▶ **What to produce**:
For the listing below, give the number of lines that include "city" and add nothing to it.

▶ **Extracted records**:
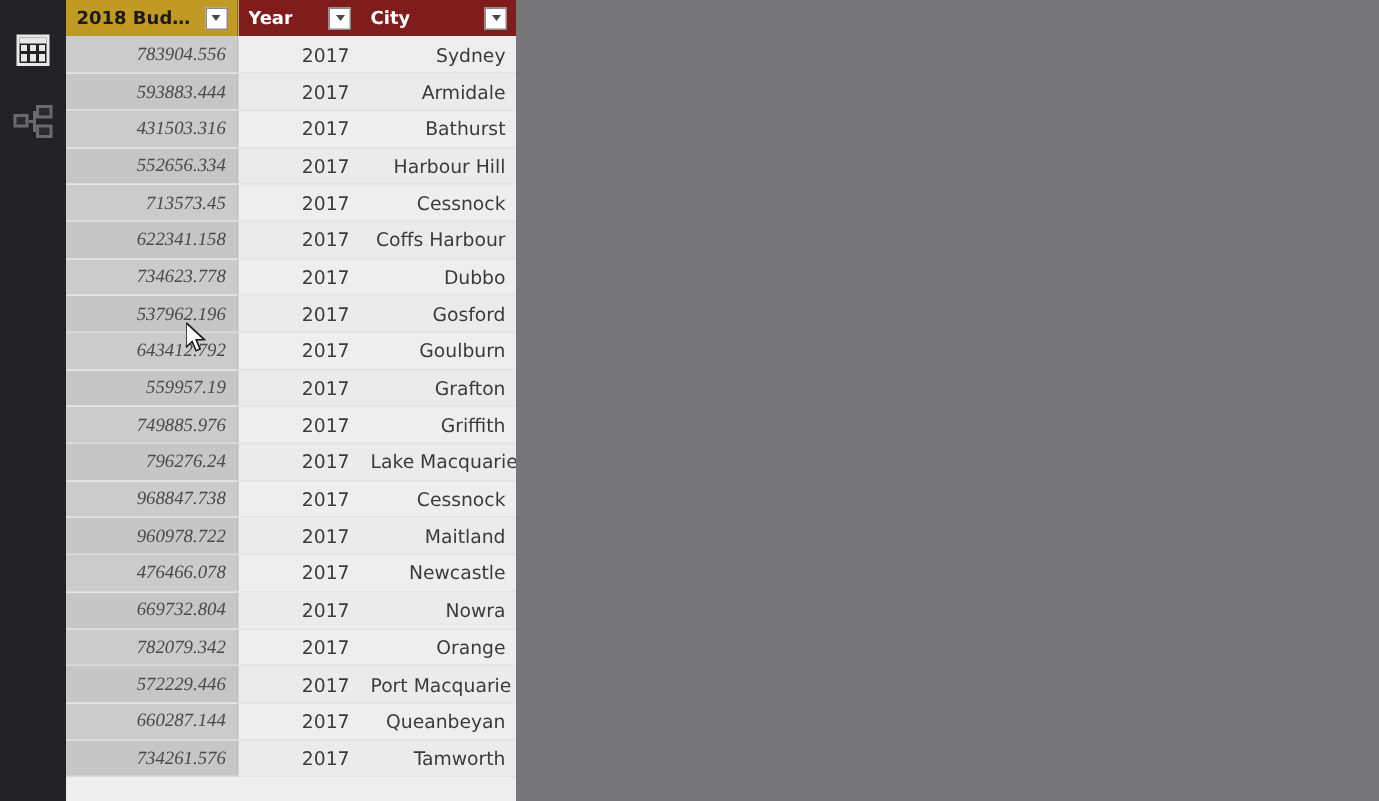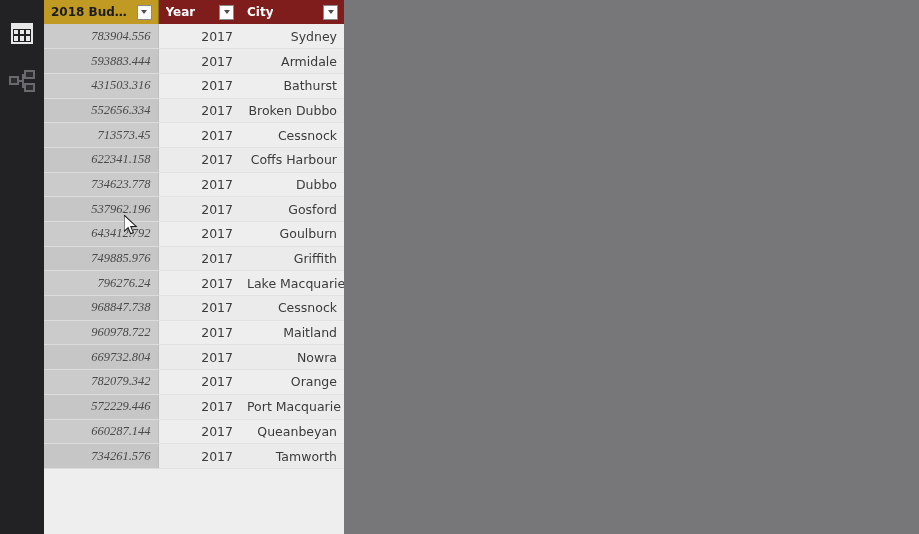--- a/index.html
+++ b/index.html
@@ -300,7 +300,7 @@
           <tr>
             <td class="budget">552656.334</td>
             <td class="year">2017</td>
-            <td class="city">Broken Dubbo</td>
+            <td class="city">Harbour Hill</td>
           </tr>
           <tr>
             <td class="budget">713573.45</td>

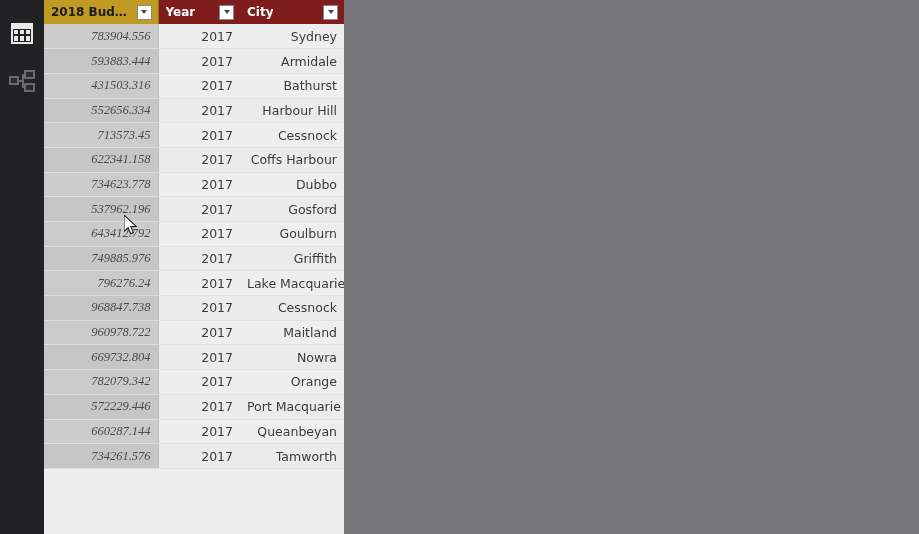--- a/index.html
+++ b/index.html
@@ -328,6 +328,11 @@
             <td class="city">Goulburn</td>
           </tr>
           <tr>
+            <td class="budget">559957.19</td>
+            <td class="year">2017</td>
+            <td class="city">Grafton</td>
+          </tr>
+          <tr>
             <td class="budget">749885.976</td>
             <td class="year">2017</td>
             <td class="city">Griffith</td>

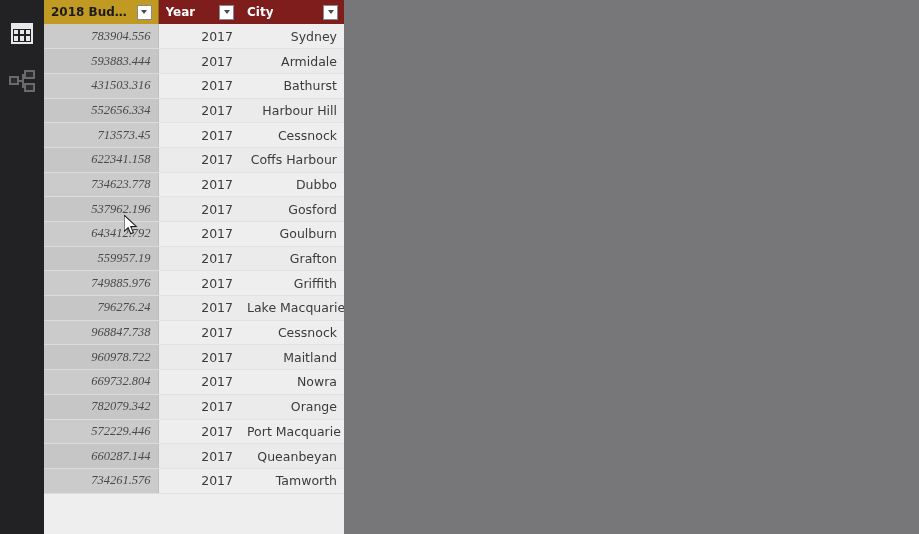--- a/index.html
+++ b/index.html
@@ -353,6 +353,11 @@
             <td class="city">Maitland</td>
           </tr>
           <tr>
+            <td class="budget">476466.078</td>
+            <td class="year">2017</td>
+            <td class="city">Newcastle</td>
+          </tr>
+          <tr>
             <td class="budget">669732.804</td>
             <td class="year">2017</td>
             <td class="city">Nowra</td>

▶ **Response below**:
8